Supplied entries:
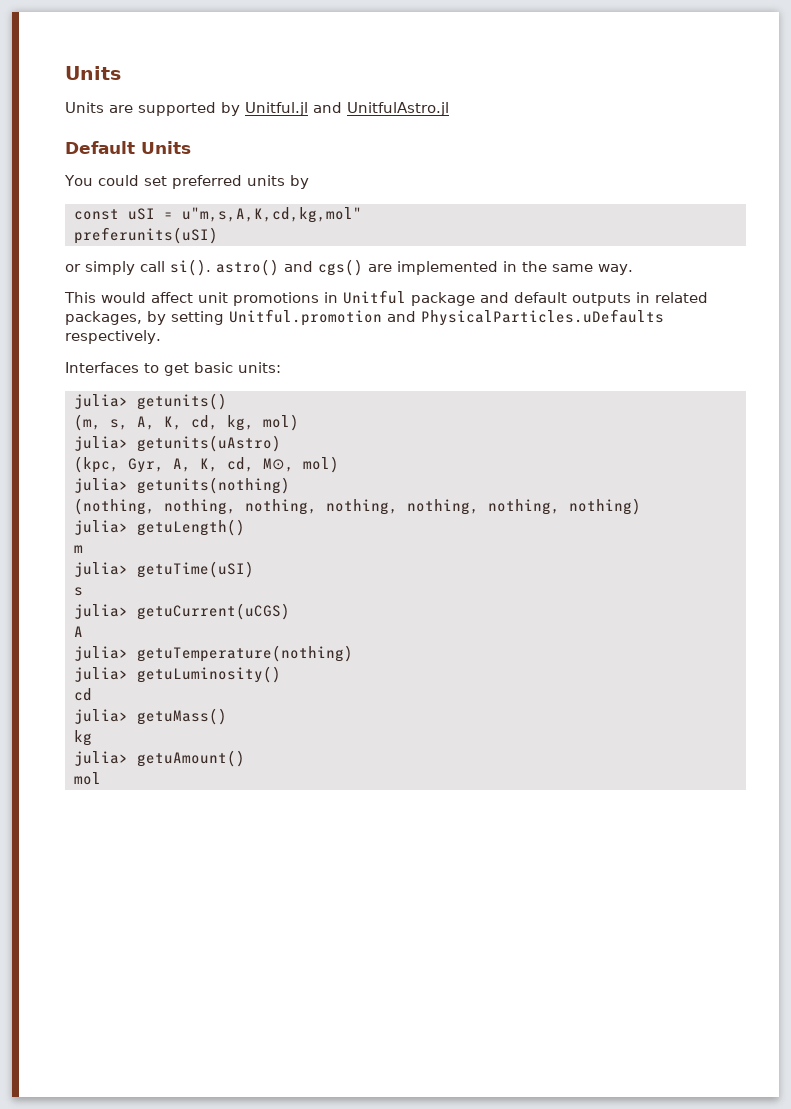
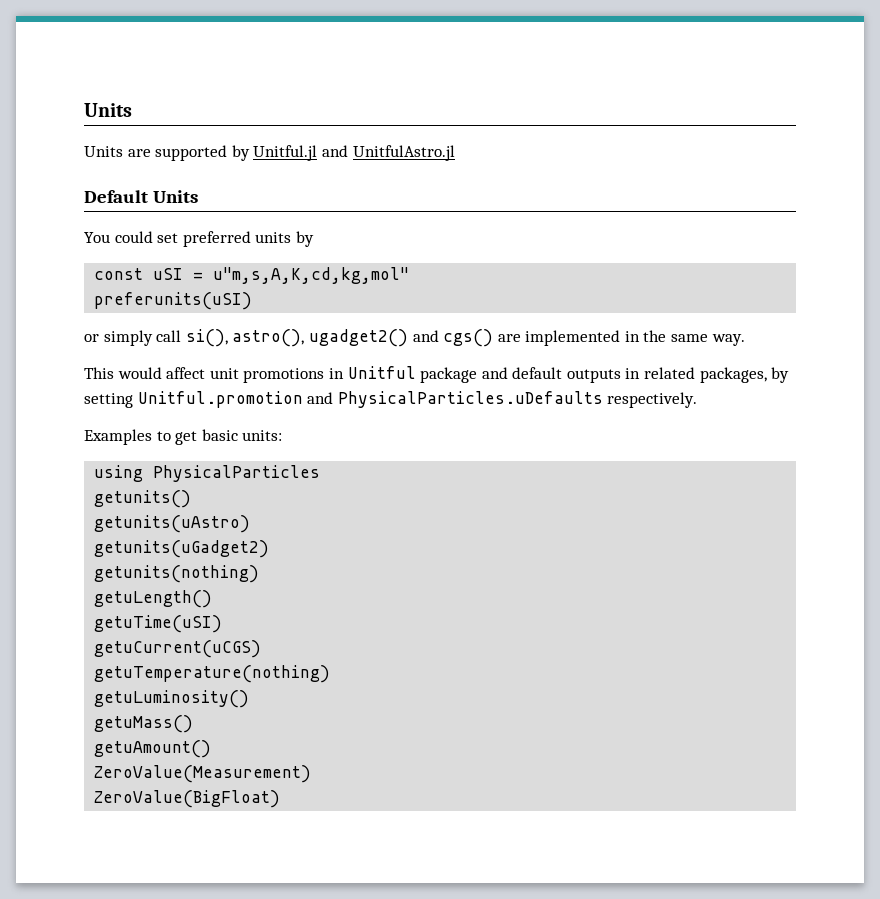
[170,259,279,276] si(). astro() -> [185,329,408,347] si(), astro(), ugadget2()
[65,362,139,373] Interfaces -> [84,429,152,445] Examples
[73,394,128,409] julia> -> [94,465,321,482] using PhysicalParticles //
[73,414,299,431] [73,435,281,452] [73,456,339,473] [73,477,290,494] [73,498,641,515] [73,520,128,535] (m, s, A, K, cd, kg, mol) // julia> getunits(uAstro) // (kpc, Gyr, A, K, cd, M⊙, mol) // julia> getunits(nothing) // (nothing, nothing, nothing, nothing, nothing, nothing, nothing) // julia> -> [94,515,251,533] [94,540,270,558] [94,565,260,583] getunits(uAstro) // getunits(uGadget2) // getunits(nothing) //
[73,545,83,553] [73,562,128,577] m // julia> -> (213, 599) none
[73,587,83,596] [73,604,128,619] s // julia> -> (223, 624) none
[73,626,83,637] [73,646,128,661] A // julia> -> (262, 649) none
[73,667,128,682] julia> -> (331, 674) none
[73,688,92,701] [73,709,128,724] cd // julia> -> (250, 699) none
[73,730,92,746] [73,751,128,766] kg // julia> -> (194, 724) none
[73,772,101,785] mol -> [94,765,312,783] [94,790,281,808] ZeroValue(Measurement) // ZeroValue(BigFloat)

What to do:
The reply must consist of the complete listing, reproduced exactly, with no images.

Solution for this problem:
[170,259,279,276] si(). astro() -> [185,329,408,347] si(), astro(), ugadget2()
[65,362,139,373] Interfaces -> [84,429,152,445] Examples
[73,394,128,409] julia> -> [94,465,321,482] using PhysicalParticles //
[73,414,299,431] [73,435,281,452] [73,456,339,473] [73,477,290,494] [73,498,641,515] [73,520,128,535] (m, s, A, K, cd, kg, mol) // julia> getunits(uAstro) // (kpc, Gyr, A, K, cd, M⊙, mol) // julia> getunits(nothing) // (nothing, nothing, nothing, nothing, nothing, nothing, nothing) // julia> -> [94,515,251,533] [94,540,270,558] [94,565,260,583] getunits(uAstro) // getunits(uGadget2) // getunits(nothing) //
[73,545,83,553] [73,562,128,577] m // julia> -> (213, 599) none
[73,587,83,596] [73,604,128,619] s // julia> -> (223, 624) none
[73,626,83,637] [73,646,128,661] A // julia> -> (262, 649) none
[73,667,128,682] julia> -> (331, 674) none
[73,688,92,701] [73,709,128,724] cd // julia> -> (250, 699) none
[73,730,92,746] [73,751,128,766] kg // julia> -> (194, 724) none
[73,772,101,785] mol -> [94,765,312,783] [94,790,281,808] ZeroValue(Measurement) // ZeroValue(BigFloat)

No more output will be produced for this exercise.